Calidad democrática
El particular 2020 expuso a las sociedades occidentales a una tensión enorme: el legítimo arbitraje entre la libertad individual y la exigencia colectiva para enfrentar la pandemia. Por cierto, no es un tema que esté resuelto. Pero sí vale la pena entender bien la base democrática con la que lo enfrentó Uruguay.
Es sabido que somos la mejor democracia del continente de acuerdo a los rankings internacionales que se dedican a estos temas. Pero el asunto no pasa solamente por figurar, sino por traducir ese lugar de privilegio en el día a día de la convivencia colectiva. En los meses tan difíciles de 2020, no hubo aquí libertades esenciales coartadas de forma radical como sí lo hubo en países de calidad democrática parecida a la nuestra: España, Francia, Italia, Reino Unido, y en la región, por ejemplo, Chile. No comparo aquí las limitaciones enormes que también hubo en muchos países que nos son cercanos, como Argentina, o que son relevantes a nivel internacional, como Rusia o China, porque es claro que, en mayor o menor medida, se trata de regímenes con graves déficits democráticos.
Si en la comparación internacional de la calidad democrática salimos tan bien parados en una situación de tanto estrés institucional, es porque contamos con tres características que son muy nuestras y que importa destacar.

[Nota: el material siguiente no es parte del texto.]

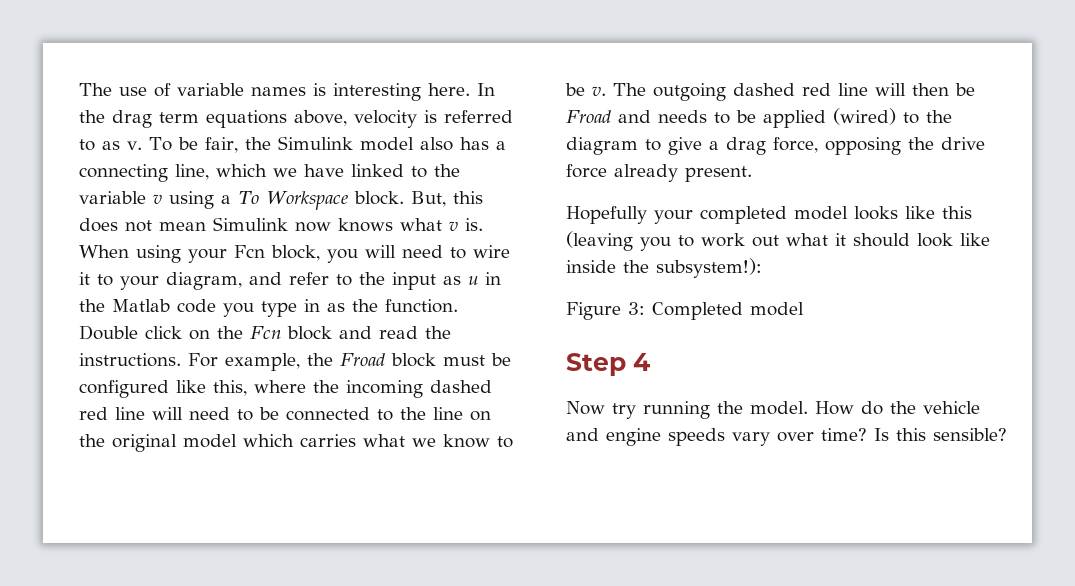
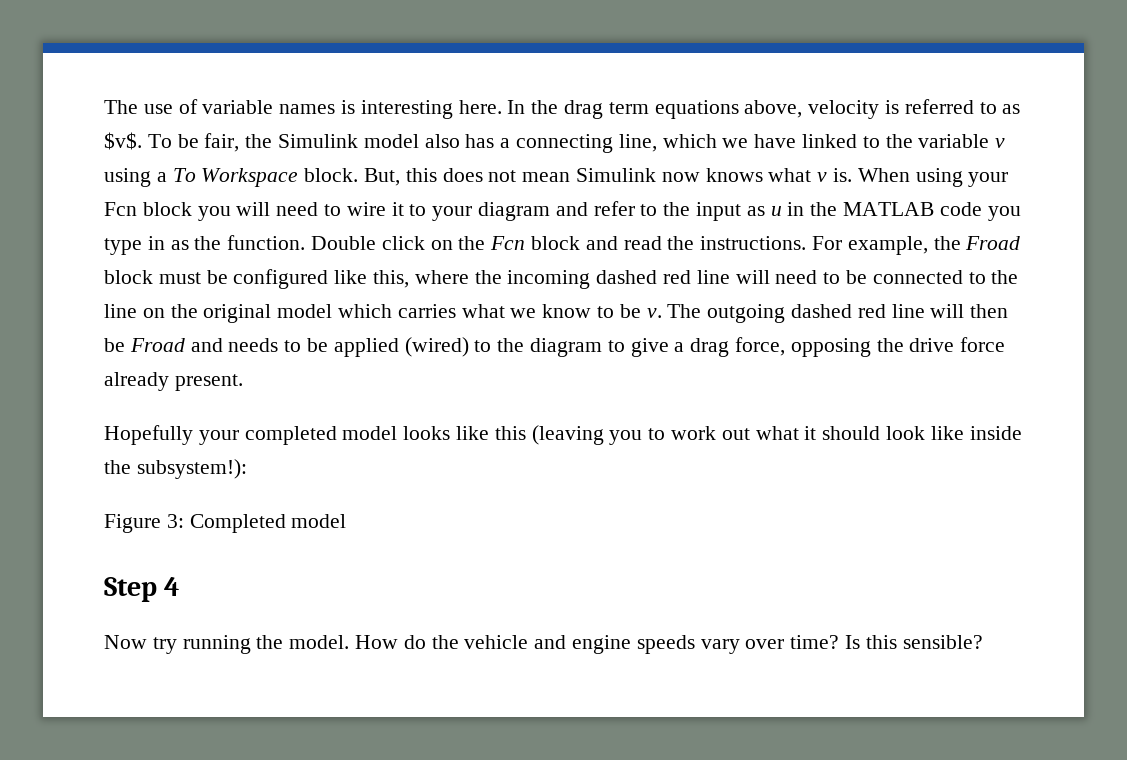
- In the drag term equations above, velocity is referred to as v.
+ In the drag term equations above, velocity is referred to as $v$.
- When using your Fcn block, you will need to wire it to your diagram, and refer to the input as u in the Matlab code you type in as the function.
+ When using your Fcn block you will need to wire it to your diagram and refer to the input as u in the MATLAB code you type in as the function.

Primero, tenemos un sistema de garantías electorales perfecto que impide poner en tela de juicio la legitimidad de origen de nuestro gobierno. Aquí no vale argumentar que no fue votado, que hubo fraude, que no es representativo o cosas similares. Por tanto, la legitimidad de todo el sistema es enorme.
Segundo, nuestros partidos políticos son efectivamente representativos del sentir de la gente. Por diversos motivos históricos, estructurales y de reglas de juego, todos los partidos se preocupan por representar lo mejor posible las ideas, preocupaciones y preferencias de los ciudadanos, de forma de que ellas tengan su expresión en la decisión pública. Se trata de una enorme fortaleza, porque, de nuevo, no prende aquí el discurso o la actitud que pretendan deslegitimar a todo el sistema de representación, como por ejemplo se constata en Chile. Nuestra democracia reposa tranquilamente en la vitalidad de nuestros partidos.
Tercero, hay entre nosotros un convencimiento liberal que, a pesar de ser recurrentemente golpeado sobre todo desde la izquierda, permea ampliamente en el sentido común ciudadano y sobre todo en los elencos de dirigentes políticos más relevantes del gobierno (y de una pequeña parte de la oposición). Es un convencimiento genuino que impide la fácil tentación de tomar medidas autoritarias que vayan en desmedro de las garantías y libertades individuales más sagradas. Y no es que no exista ese sentir liberal en otras democracias; es que, sin duda, en la nuestra se verifica una escala democrática muy cercana que impone controles sociales concretos, vecinales y hasta personales, al quehacer del gobierno.
No ha sido fácil para nadie enfrentar el terrible 2020 que pasó. Pero estemos al menos bien orgullosos de haberlo soportado colectivamente conjugando uno de los talantes democráticos más convencidos del mundo entero. Forma parte de nuestras mejores tradiciones nacionales y nos destaca como país.
Nuestros partidos políticos son efectivamente representativos del sentir de la gente.